◆ **What is required**: Take the material below and reproduce, word for word, only the lines from the line with "discount: 25% = 441.18 -> 25% = 456.18" through the line with "total: 1514.17 -> 1553.22".

◆ **Data records**:
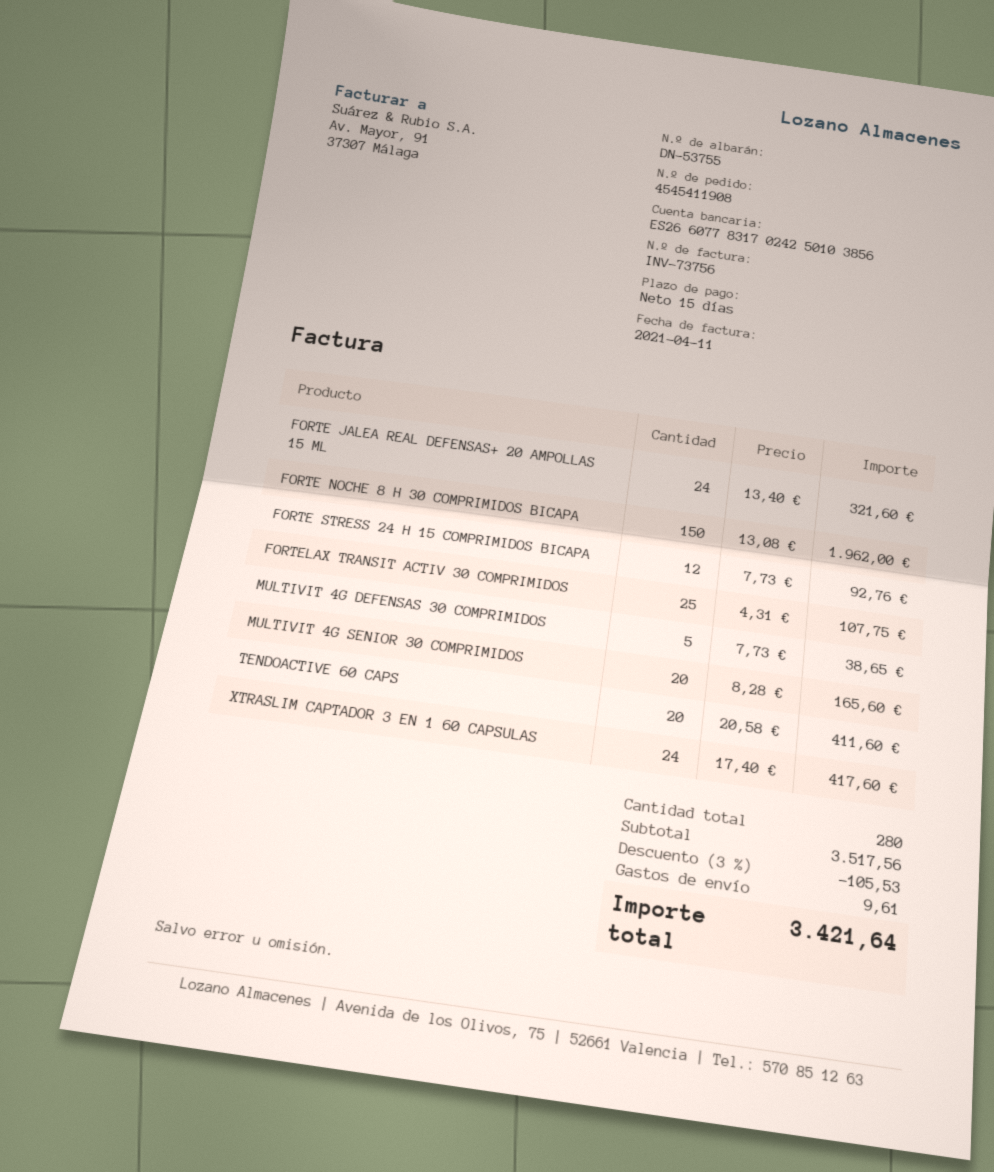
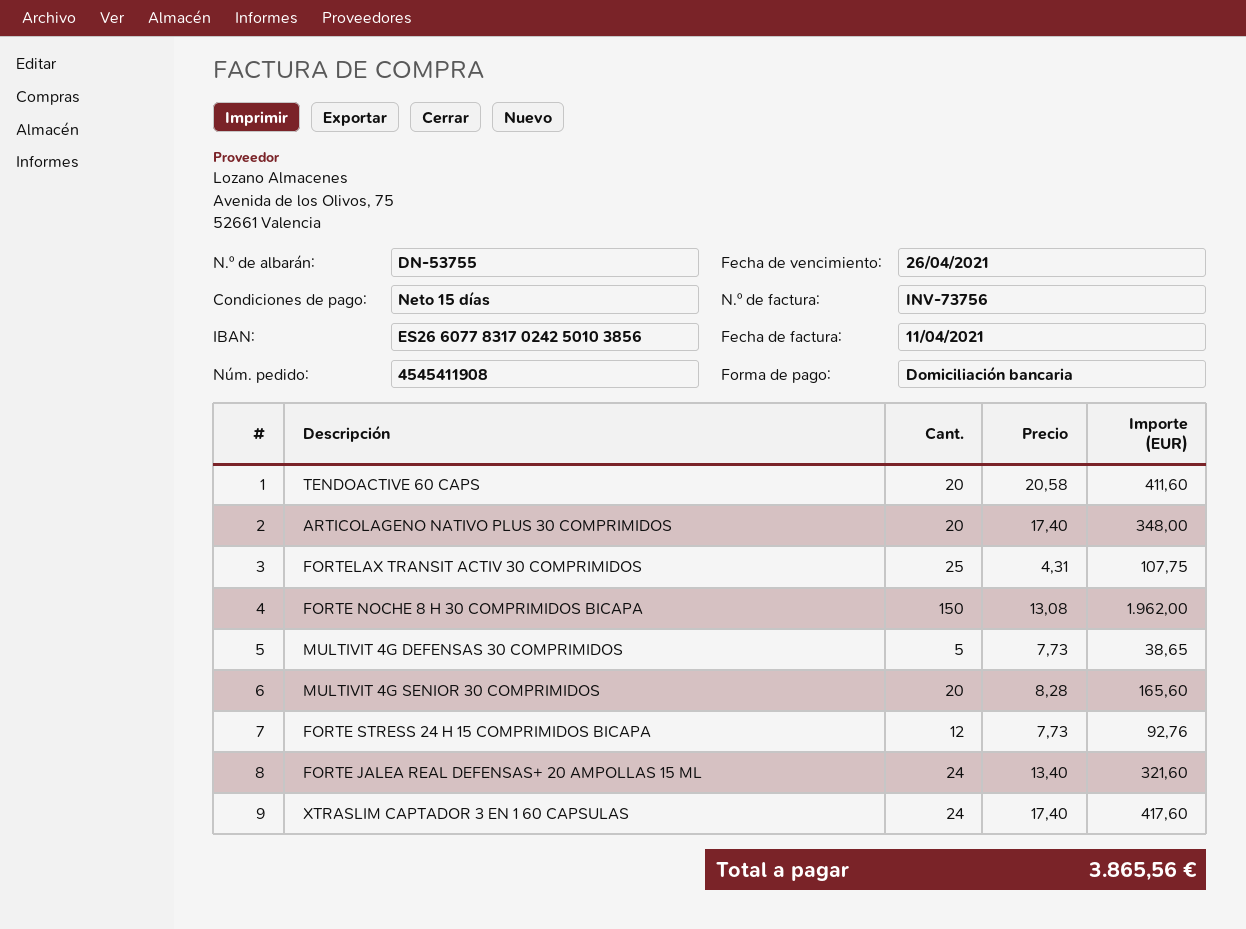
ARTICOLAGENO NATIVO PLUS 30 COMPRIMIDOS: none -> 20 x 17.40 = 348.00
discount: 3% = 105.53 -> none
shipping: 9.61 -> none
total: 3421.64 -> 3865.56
==
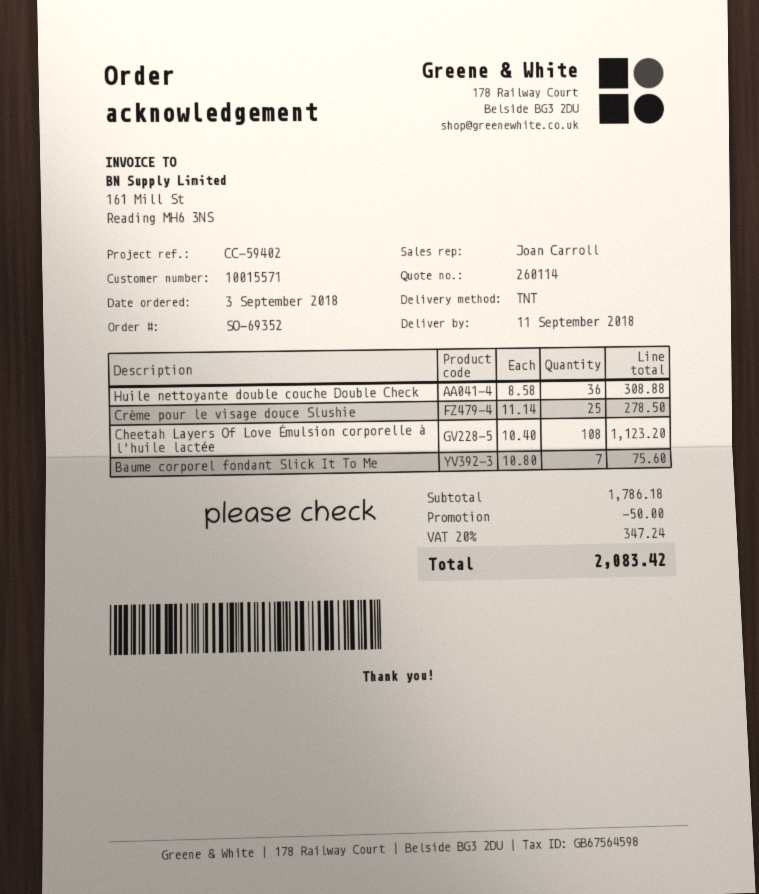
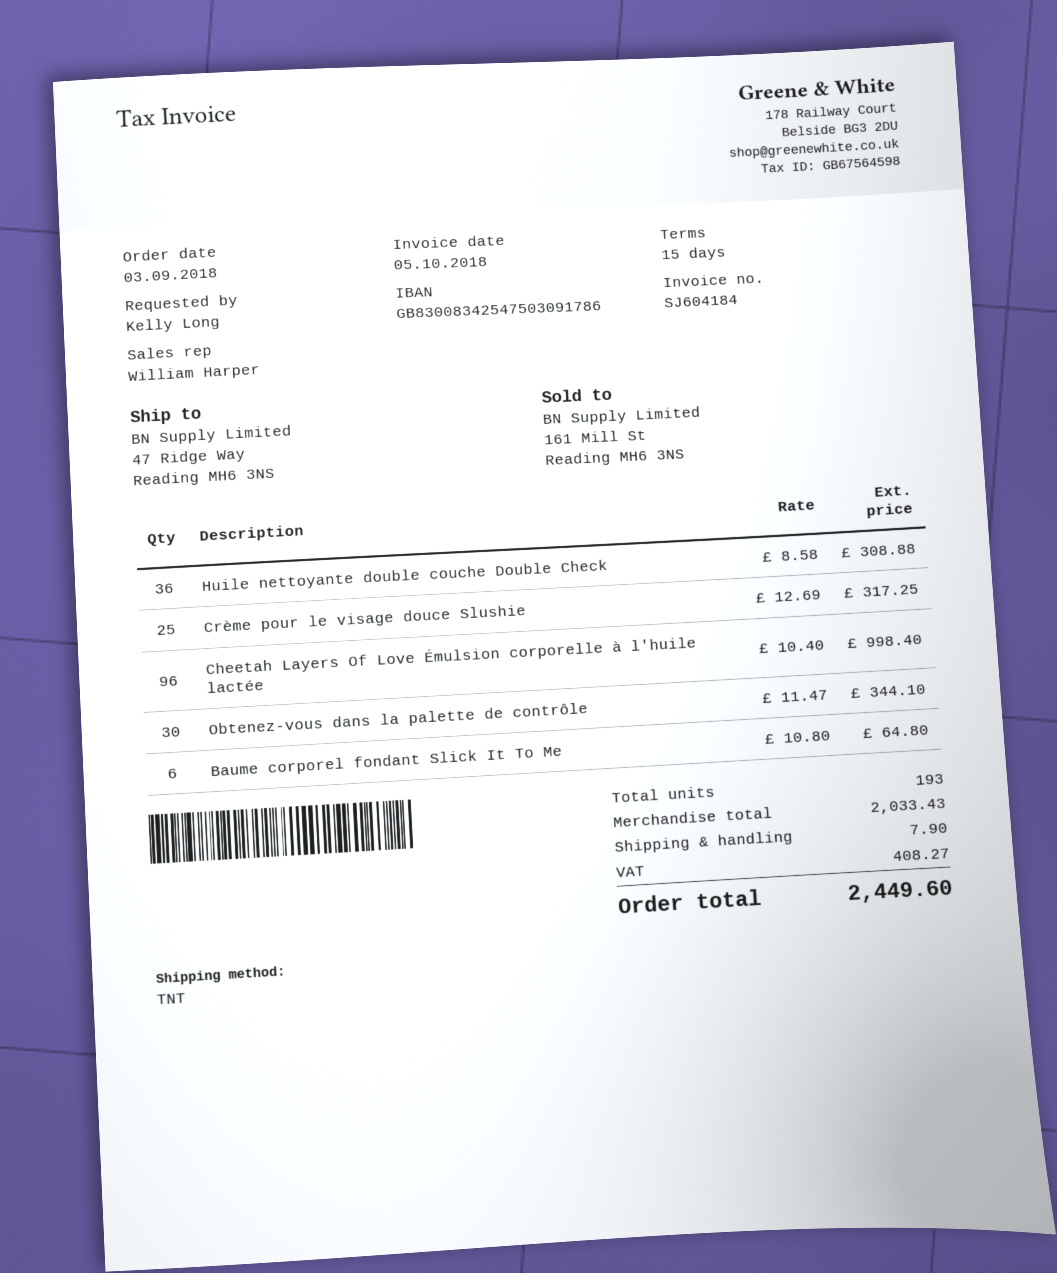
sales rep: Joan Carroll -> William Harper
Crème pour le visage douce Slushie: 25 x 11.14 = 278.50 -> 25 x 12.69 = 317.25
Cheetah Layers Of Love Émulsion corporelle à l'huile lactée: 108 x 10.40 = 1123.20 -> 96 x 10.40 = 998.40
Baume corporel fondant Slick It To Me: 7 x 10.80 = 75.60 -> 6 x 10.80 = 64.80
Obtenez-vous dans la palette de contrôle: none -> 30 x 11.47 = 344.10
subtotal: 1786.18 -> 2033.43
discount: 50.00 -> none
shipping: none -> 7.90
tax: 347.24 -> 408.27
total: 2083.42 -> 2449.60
...
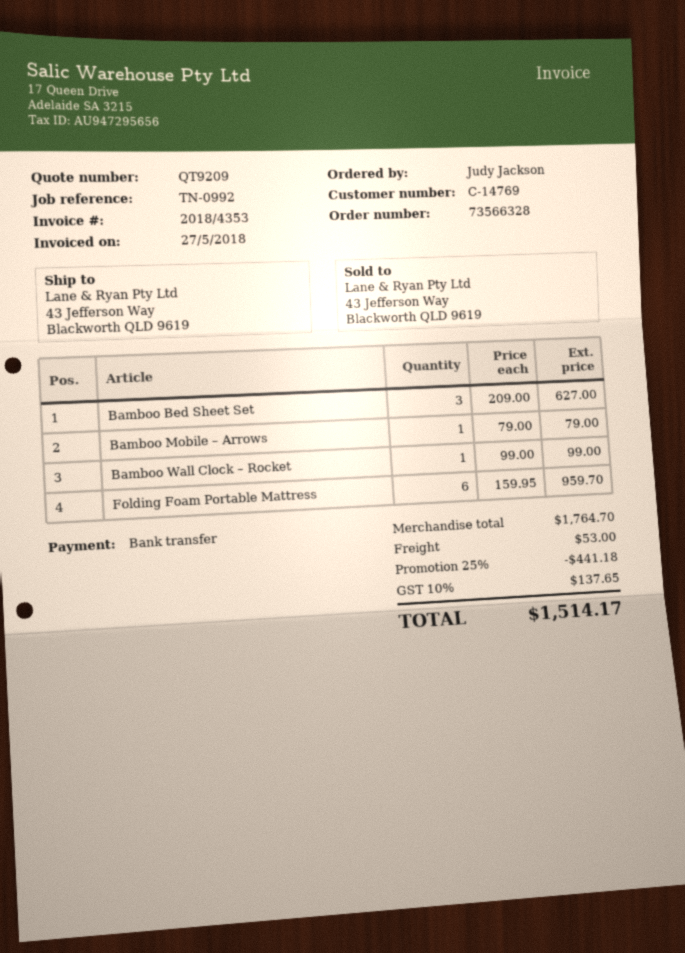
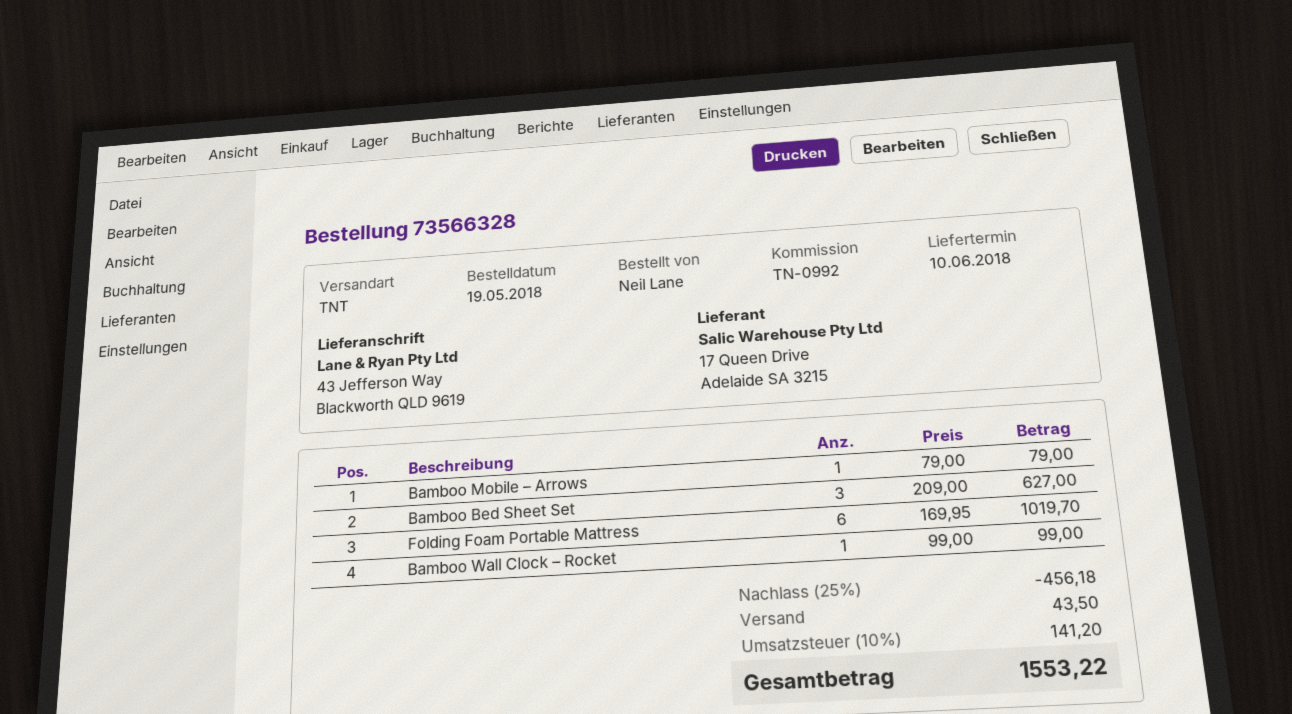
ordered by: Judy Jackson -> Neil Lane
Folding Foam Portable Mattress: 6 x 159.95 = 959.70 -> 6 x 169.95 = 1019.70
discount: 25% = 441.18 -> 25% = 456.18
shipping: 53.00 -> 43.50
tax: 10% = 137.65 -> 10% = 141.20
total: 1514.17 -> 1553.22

◆ **Solved problem**:
discount: 25% = 441.18 -> 25% = 456.18
shipping: 53.00 -> 43.50
tax: 10% = 137.65 -> 10% = 141.20
total: 1514.17 -> 1553.22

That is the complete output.